# VMWare Player - tollbar verbergen



## vierlagig (31 August 2007)

Hallo,

habe auf einem WinXP Host VMWare Player 2.0 (Build 45731) installiert und rufe durch Autostart eine Virtuelle Maschine auf (Win2k, RSView32).

Probleme:
1. Der Player öffnet nicht im Fullscreen-Modus, also ohne Fensterrand und nur mit Toolbar oben.

2. Nach manuellen aktivieren des Fullscreen-Modus, bleibt die Toolbar stehen, kann "entpinnt" werden, bleibt aber trotzdem mit 1 bis 2 Pixeln sichtbar.

Frage:
zu 1. How to do?
zu 2. Kann ich die Toolbar irgendwie komplett ausblenden?
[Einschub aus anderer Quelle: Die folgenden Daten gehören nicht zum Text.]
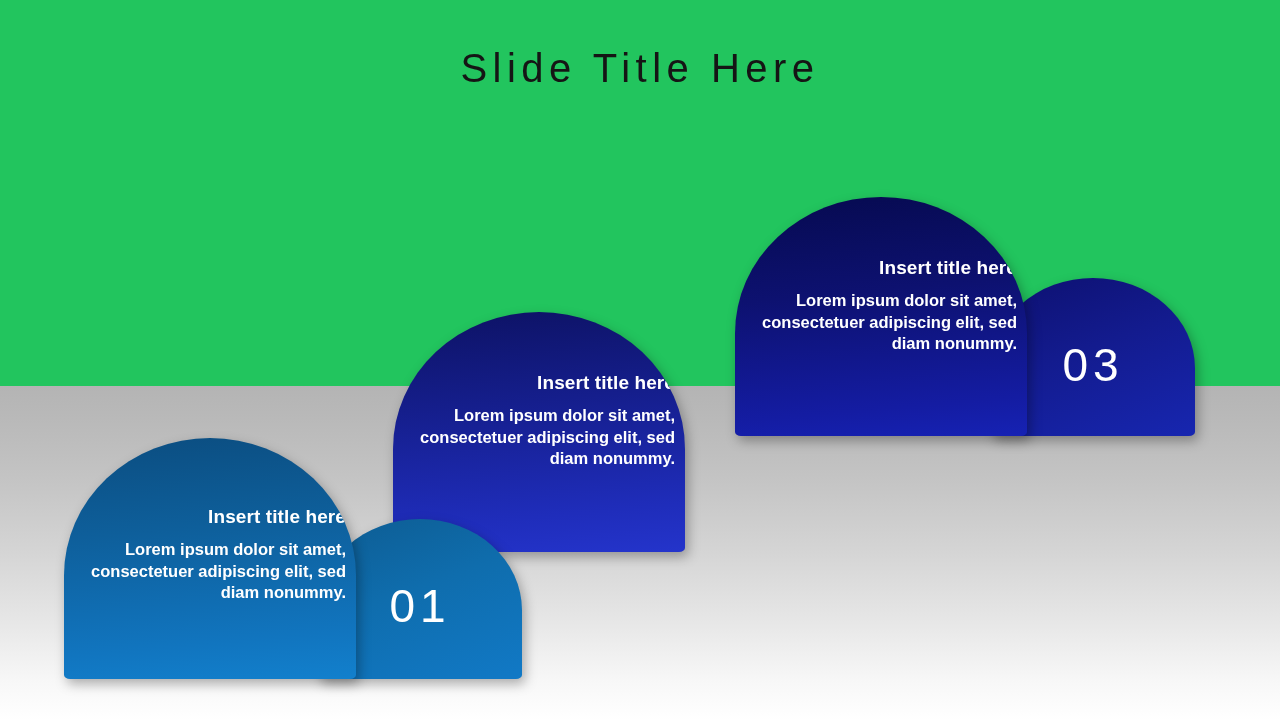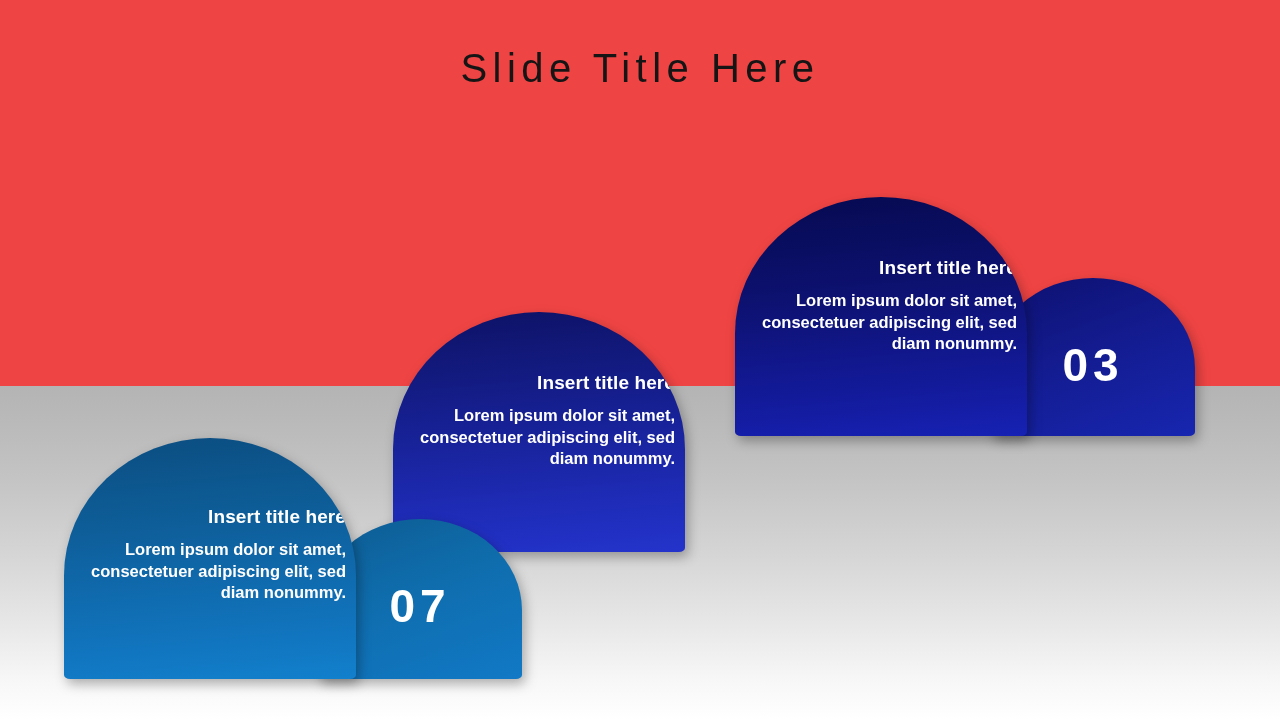"Slide Title Here" #slide { background: #ef4444 -> #22c55e }
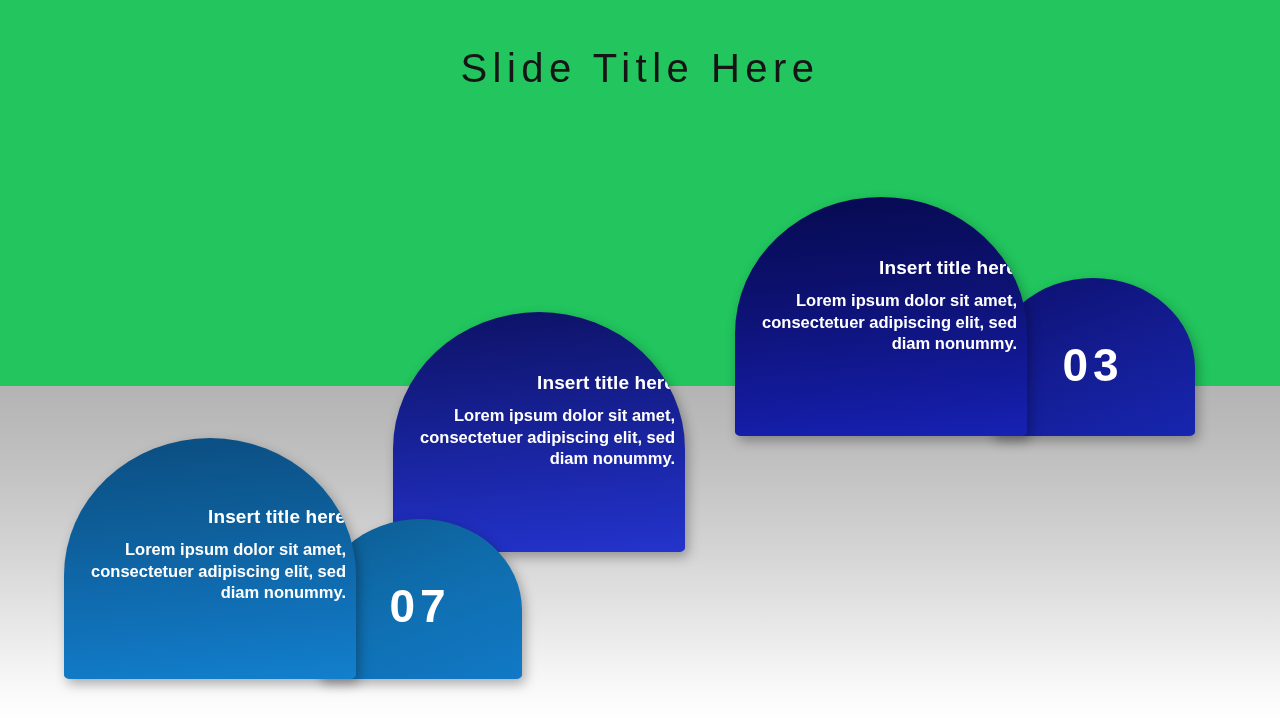"03" .badge-number { font-weight: 700 -> 400 }
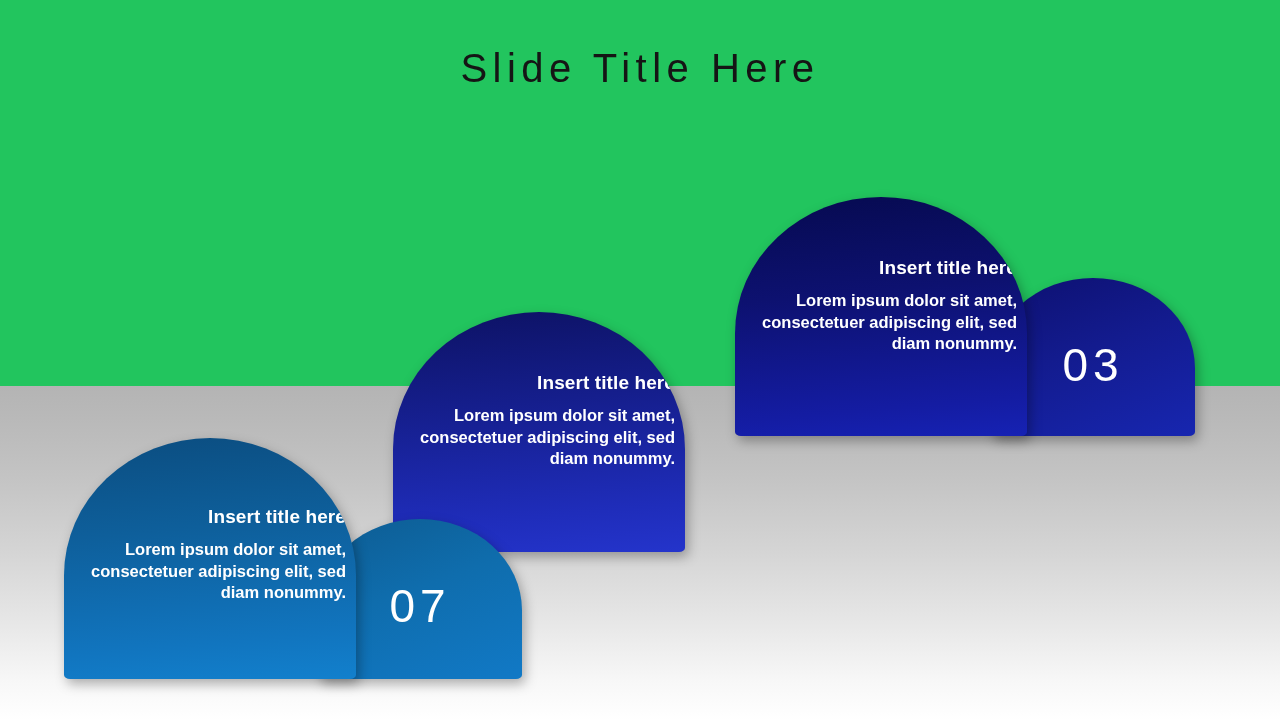"07" div.badge-number { text: 07 -> 01 }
vielen Dank fürs Lesen, wenn du eine Idee hast, lass dich nicht aufhalten...


----------



## Frank (14 September 2007)

schau er hier:

http://kb.vmware.com/selfservice/mi...ON_1_1&dialogID=21378489&stateId=0 0 21380120

oder direkt als zitat:  



> *VMware Player does not support the configuration option that sets virtual machines to enter full screen mode after powering on.
> *This option is set in the configuration (.vmx) file:
> gui.fullScreenAtPowerOn = "TRUE")
> If this option is set, (for example, because the virtual machine is used in Workstation with this setting), VMware Player enters full screen mode, but the menu and tool bar at the top of the window are not displayed.


 
falls es nicht klappt, kannst du ja mal einen kleinen ausflug ins kt-büro machen...  :s12:


----------



## vierlagig (14 September 2007)

hatte ich doch schon *sichdunkelerinnert* und es hat nicht funktioniert und jetzt hab ich es grad nochmal probiert und nun schwing ich mich aufs fahrrad und bin gleich da...
bei dir funktioniert das so?


----------